AI summary: Named technical point of contact for strategic enterprise customers, managing GPU infrastructure deployments, incident escalation, and RMA coordination across compute, networking, and storage.
As a Dedicated AI Factory TAM at Together AI, you will serve as the named technical owner for one of our most strategic enterprise relationships. You will be the primary technical point of contact across all infrastructure domains — compute, networking, storage, and facilities — ensuring smooth delivery and operational health of large-scale GPU deployments. This role sits at the intersection of deep infrastructure expertise and high-stakes customer partnership, making you a critical driver of both customer success and company growth.
Serve as the named technical point of contact for a dedicated strategic customer, owning the end-to-end technical relationship across compute, networking, storage, and facilities
Lead issue lifecycle management, escalation, and RCA authorship across all infrastructure domains in partnership with Support, SRE, DC Ops, and Engineering teams
Own end-to-end RMA coordination and hardware lifecycle management, including acceptance testing, spare inventory management, and hardware health reporting for large-scale GPU deployments
Maintain deep technical expertise across the customer’s infrastructure stack — GPU compute, high-speed fabric, and large-scale storage systems — advising on configuration, operational best practices, and incident resolution
Own the observability strategy for the customer estate, including alert policy definition, dashboard development, and proactive health management across all infrastructure layers
Coordinate DC operations and facilities events in partnership with internal teams and hosting providers, ensuring SLA compliance and cluster availability
Act as project manager for all capacity expansions, owning the full node deployment lifecycle from freight receipt through production acceptance
Together AI is a research-driven artificial intelligence company.

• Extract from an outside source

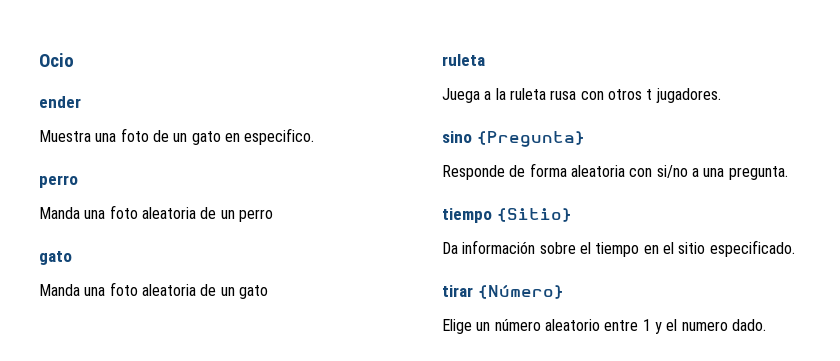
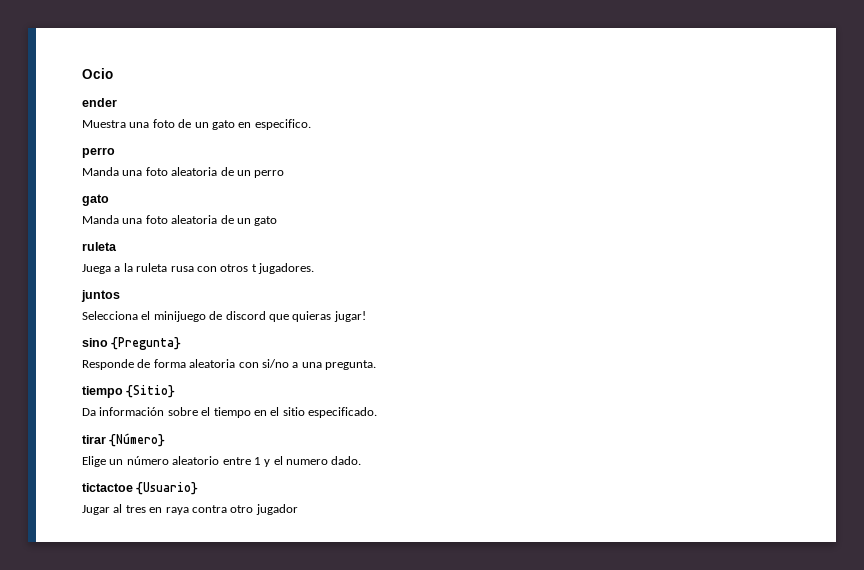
(721, 95) none -> [81,290,120,302] [82,311,366,322] // juntos // Selecciona el minijuego de discord que quieras jugar!
(766, 325) none -> [82,482,199,495] [82,504,298,515] // tictactoe {Usuario} // Jugar al tres en raya contra otro jugador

We believe open and transparent AI systems will drive innovation and create the best outcomes for society, and together we are on a mission to significantly lower the cost of modern AI systems by co-designing software, hardware, algorithms, and models. We have contributed to leading open-source research, models, and datasets to advance the frontier of AI, and our team has been behind technological advancements such as FlashAttention, Hyena, FlexGen, and RedPajama. We invite you to join a passionate group of researchers on our journey in building the next generation of AI infrastructure.
We offer competitive compensation, startup equity, health insurance, and other benefits, as well as flexibility in terms of remote work. The US base salary range for this full-time position is: $260-290K OTE + equity + benefits. Our salary ranges are determined by location, level and role. Individual compensation will be determined by experience, skills, and job-related knowledge.
San Francisco, CA (Hybrid) or New York, NY (Hybrid)
Together AI is an Equal Opportunity Employer and is proud to offer equal employment opportunity to everyone regardless of race, color, ancestry, religion, sex, national origin, sexual orientation, age, citizenship, marital status, disability, gender identity, veteran status, and more.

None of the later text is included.